Does the tenant happen to be...

M
Michael Sheehan
Chief Financial Officer

So the 100...

J
Jenny Ma
Analyst

Does the tenant happen to be in Ontario? And are they like, put on for retail, or...

M
Michael Sheehan
Chief Financial Officer

They are in Ontario, yes, and it would be retail based. So they're unable to open.

J
Jenny Ma
Analyst

And then my final question is probably for Michael. There's a bit of a discussion on the U.S. LIBOR transition, and I'm not sure what to make of all that. If you could just sort of summarize it. Is the risk mostly on the rates to you guys and that what's the unknown? Or are there other potential qualitative triggers that might be at risk as well? Like how should we think about that transition? Because I'm not sure if there's more discussion than is warranted for what the risk might be to the REIT.

M
Michael Sheehan
Chief Financial Officer

I would say that it's in there as an abundance of caution.
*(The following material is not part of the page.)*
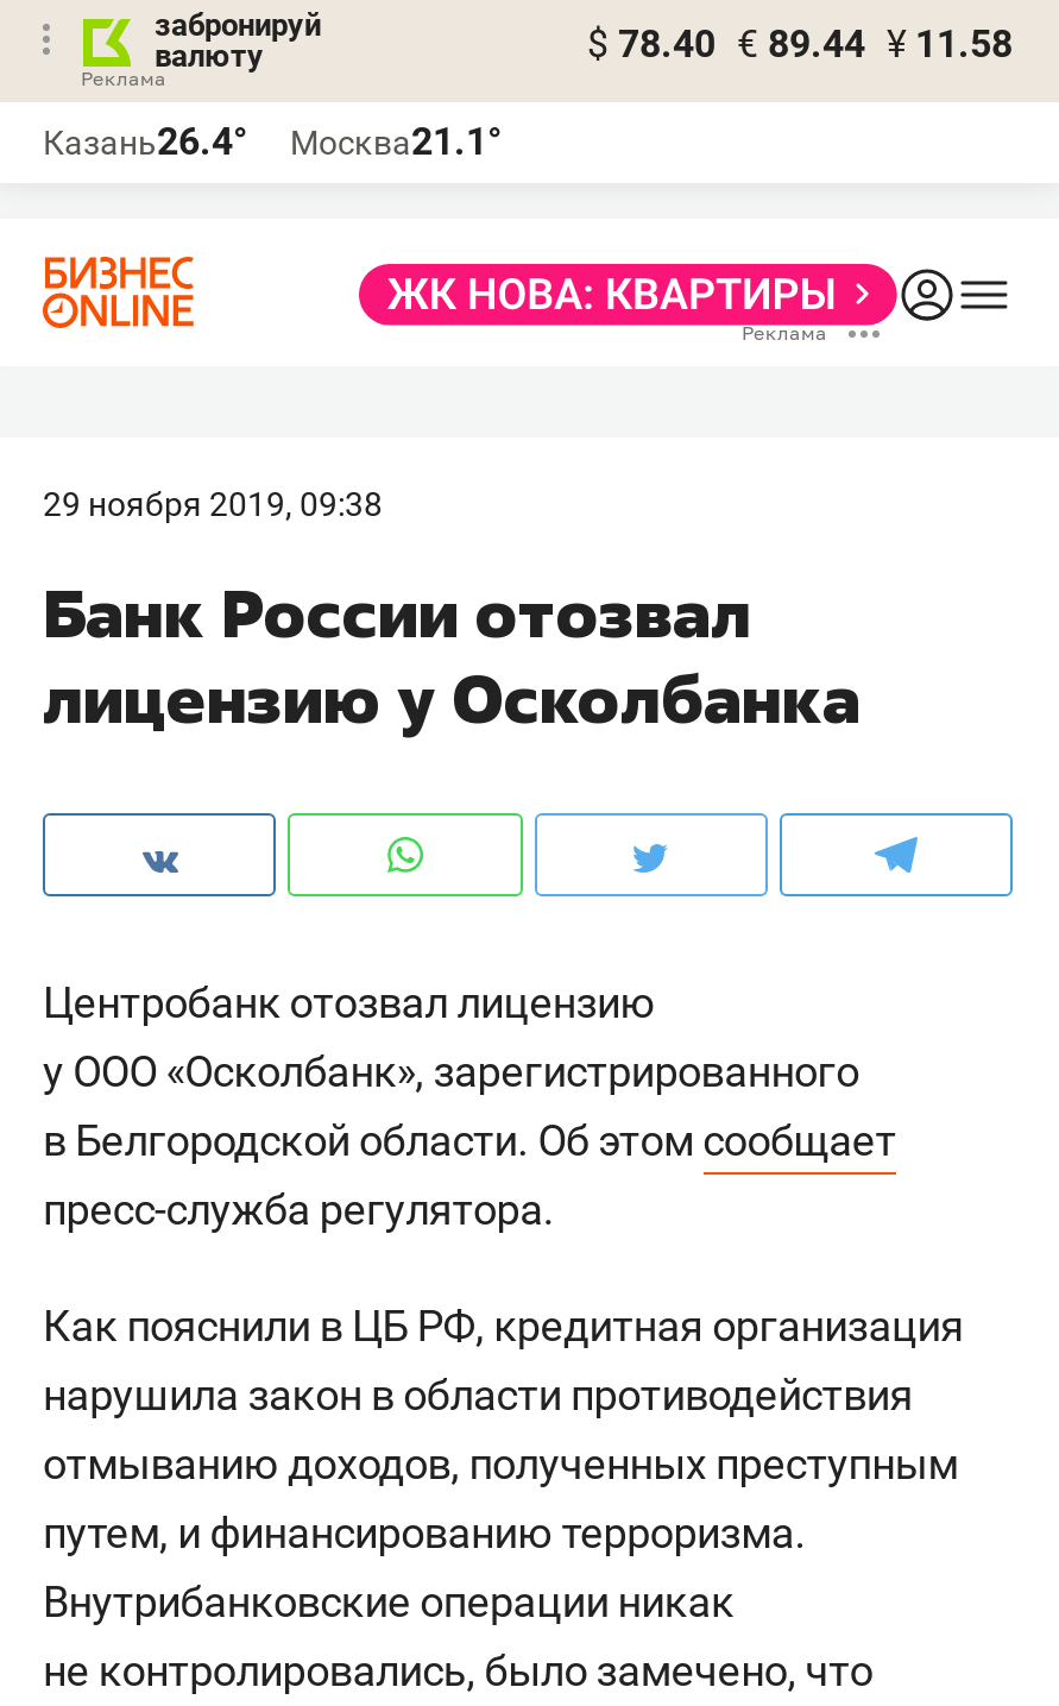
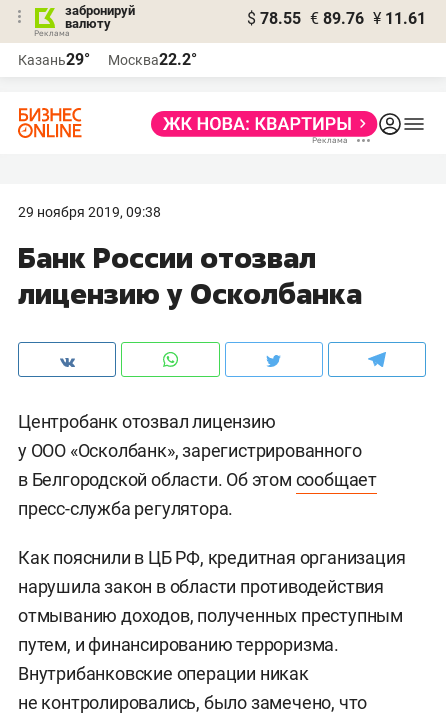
[587,21,1013,67] $ 78.40 € 89.44 ¥ 11.58 -> [247,9,426,28] $ 78.55 € 89.76 ¥ 11.61
[43,119,247,164] Казань26.4° -> [18,50,90,69] Казань29°
[290,119,502,164] Москва21.1° -> [108,50,197,69] Москва22.2°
We want to be transparent that there is a transition, and there are certain elements that are unknown and particularly the specific mechanisms by which that transition happens. But from all of our conversations with lenders, we don't expect an impact to rates on an all in basis, and we're not concerned with transitioning from LIBOR. We do have a plan in place, and we've adhered to the fallback protocols, which is the mechanism by which that transition will happen, and that's what everyone else is doing as well. So there isn't any concerns, qualitative or numerically at this point.

J
Jenny Ma
Analyst

So basically, your owners made to do it?

M
Michael Sheehan
Chief Financial Officer

I wouldn't quite say that. It's just helpful to have everyone understand the mechanism and some of the uncertainty that surrounds that transition.

Operator

We have no further questions at this time. I will turn the call back over to Jennifer Piper for any additional or closing remarks.

U
Unknown

Thank you, everyone, for joining the Q2 2021 conference call for Slate Office REIT. Have a great day.

Operator

Thank you. This does conclude today's conference call. You may now disconnect.